🤖 AI Summary
Machine translation quality estimation (QE) metrics suffer from systematic length bias: they overestimate error rates for high-quality translations of equal length and prefer shorter translations during candidate re-ranking, undermining fairness and effectiveness in reference-free evaluation and QE-guided reinforcement learning. This paper is the first to systematically expose dual length bias—present in both regression-based and large language model–based discriminative QE approaches—and proposes two mitigation strategies: length normalization during training and pseudo-reference injection at inference time.

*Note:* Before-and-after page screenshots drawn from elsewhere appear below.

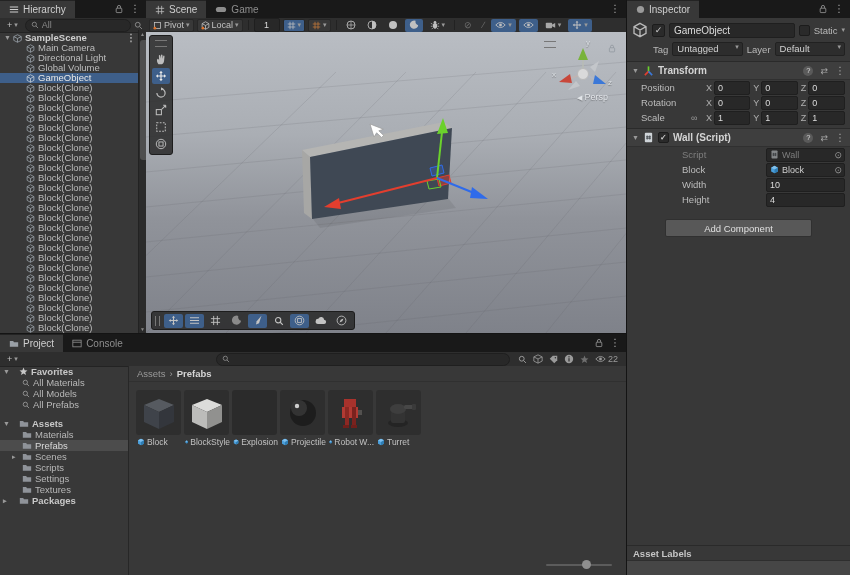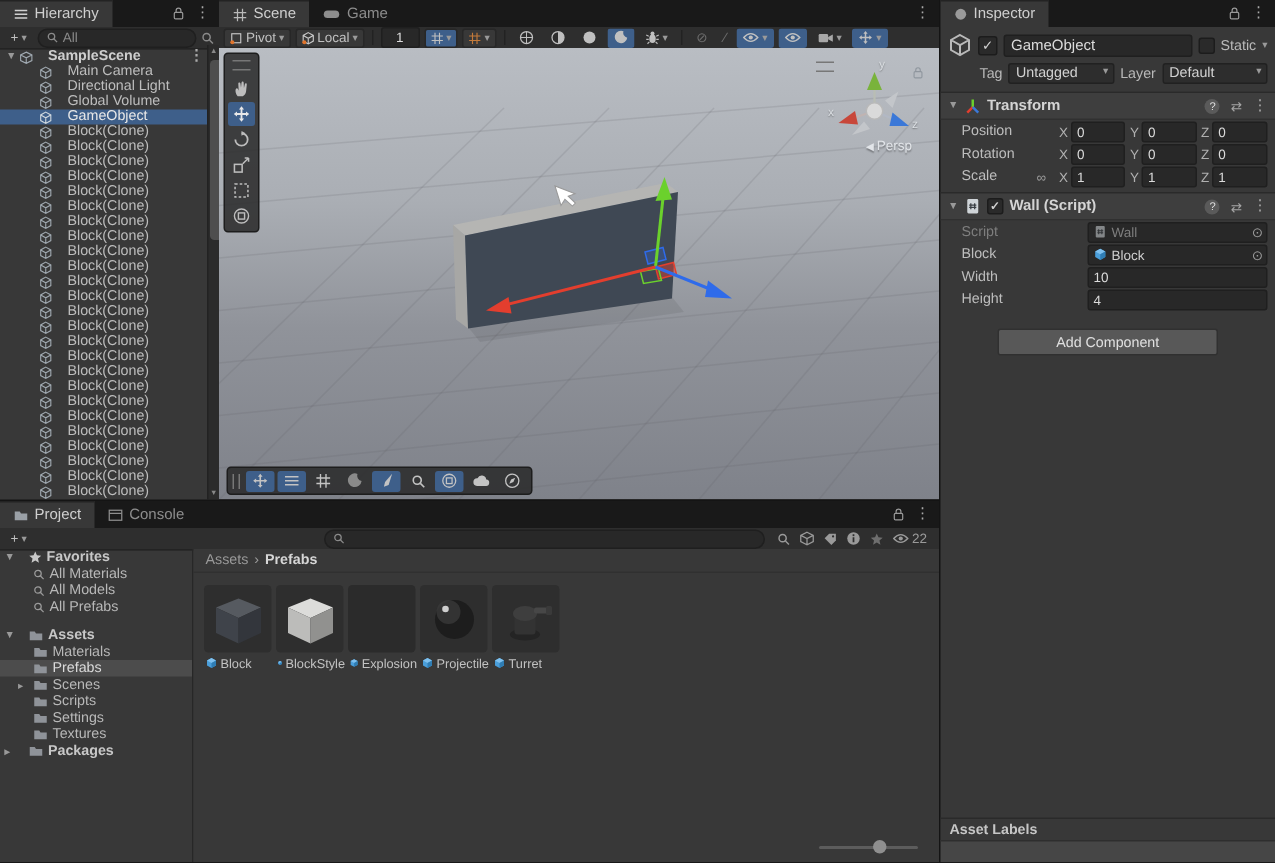"SampleScene" .hrow { gap: 10px -> 3px }
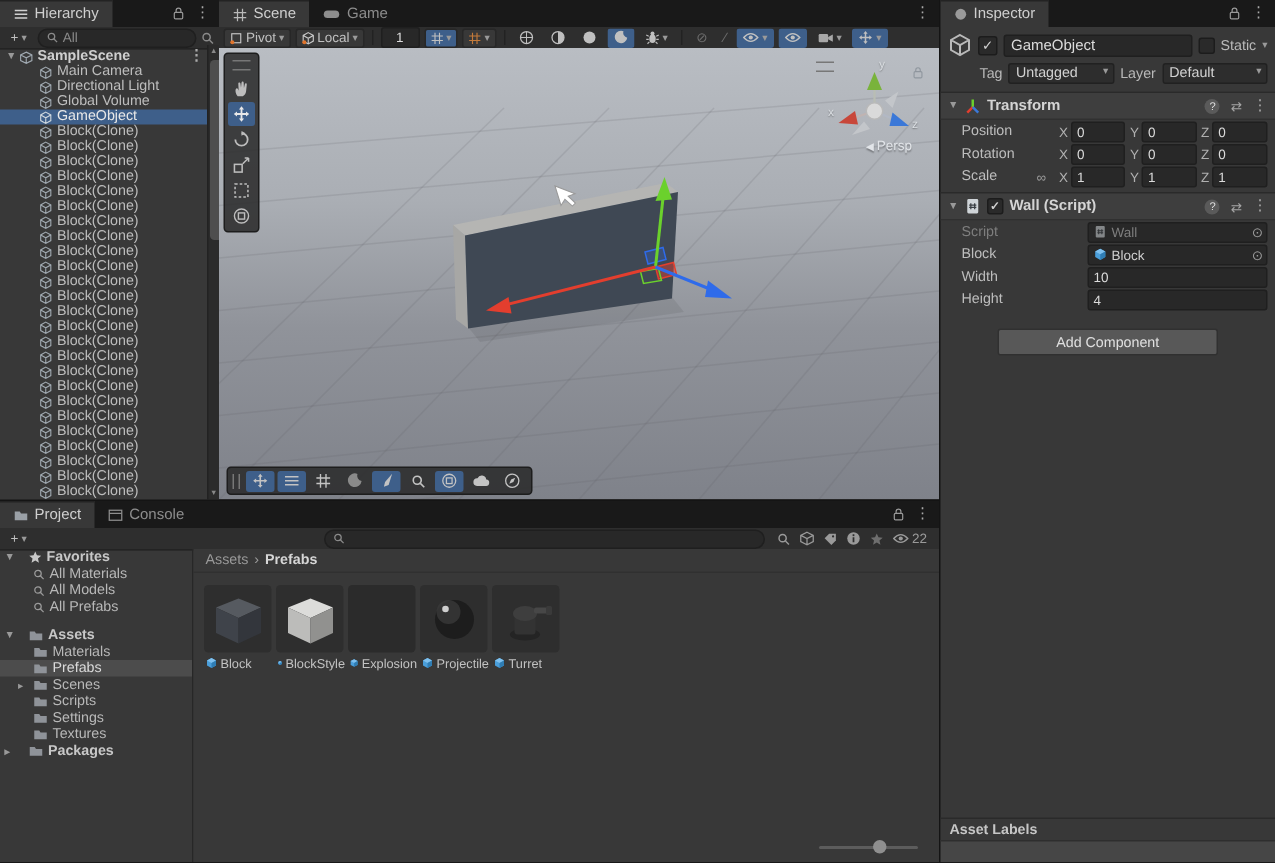"Script" .wallrow { margin-left: none -> 41px }
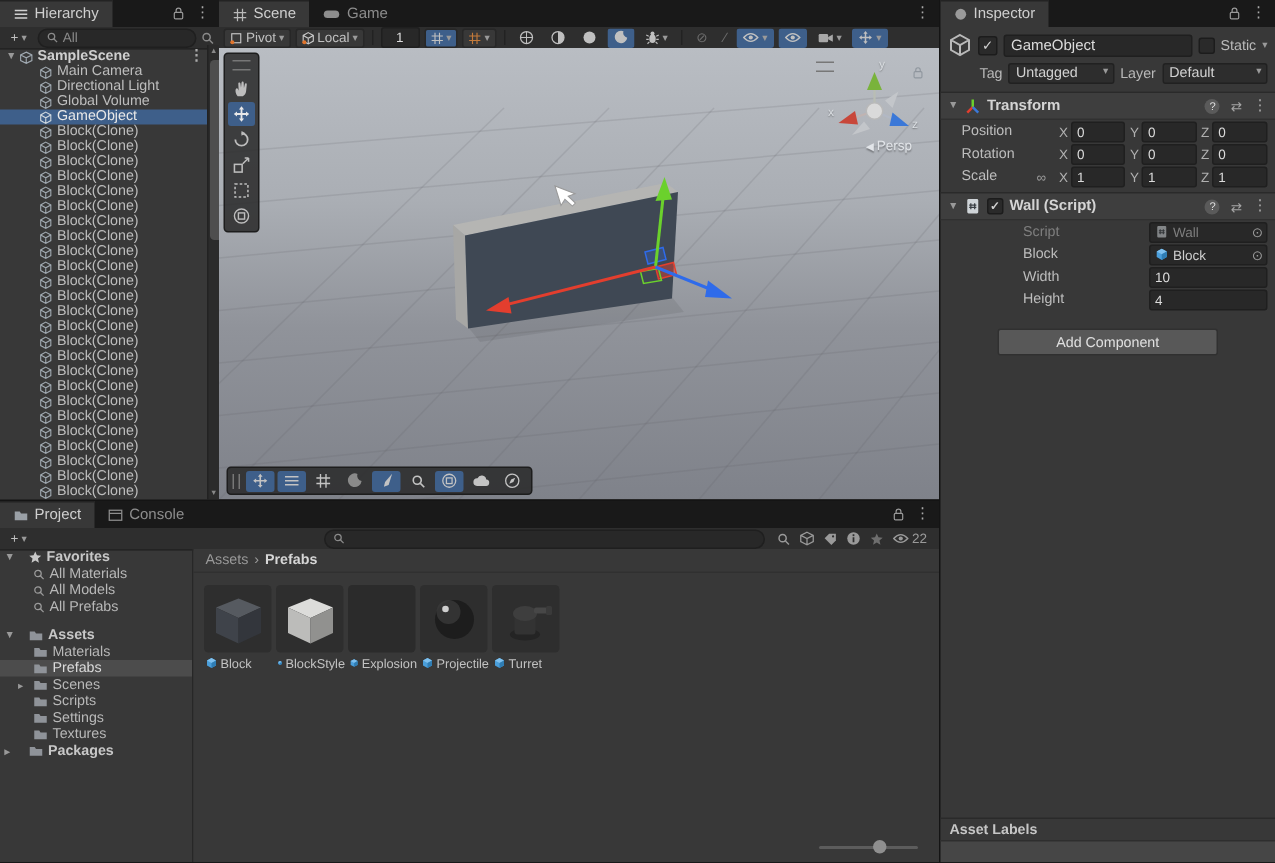"Robot W..." div.card { html: none -> <div> <div> <svg> <rect></rect> <rect></rect> <rect></rect> <rect></rect> <rect></rect> <rect></rect> <rect></rect> </svg> </div> <div> <svg> <use></use> </svg> <span>Robot W...</span> </div> </div> }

Experiments across ten language pairs demonstrate that our approach significantly reduces length bias, improves score rationality for long translations, and enhances decision quality in both QE-based re-ranking and reinforcement learning. The method establishes a new paradigm for developing length-robust QE metrics.
📝 Abstract
Quality Estimation (QE) metrics are vital in machine translation for reference-free evaluation and as a reward signal in tasks like reinforcement learning. However, the prevalence and impact of length bias in QE have been underexplored. Through a systematic study of top-performing regression-based and LLM-as-a-Judge QE metrics across 10 diverse language pairs, we reveal two critical length biases: First, QE metrics consistently over-predict errors with increasing translation length, even for high-quality, error-free texts. Second, they exhibit a preference for shorter translations when multiple candidates are available for the same source text. These inherent length biases risk unfairly penalizing longer, correct translations and can lead to sub-optimal decision-making in applications such as QE reranking and QE guided reinforcement learning. To mitigate this, we propose two strategies: (a) applying length normalization during model training, and (b) incorporating reference texts during evaluation. Both approaches were found to effectively reduce the identified length bias.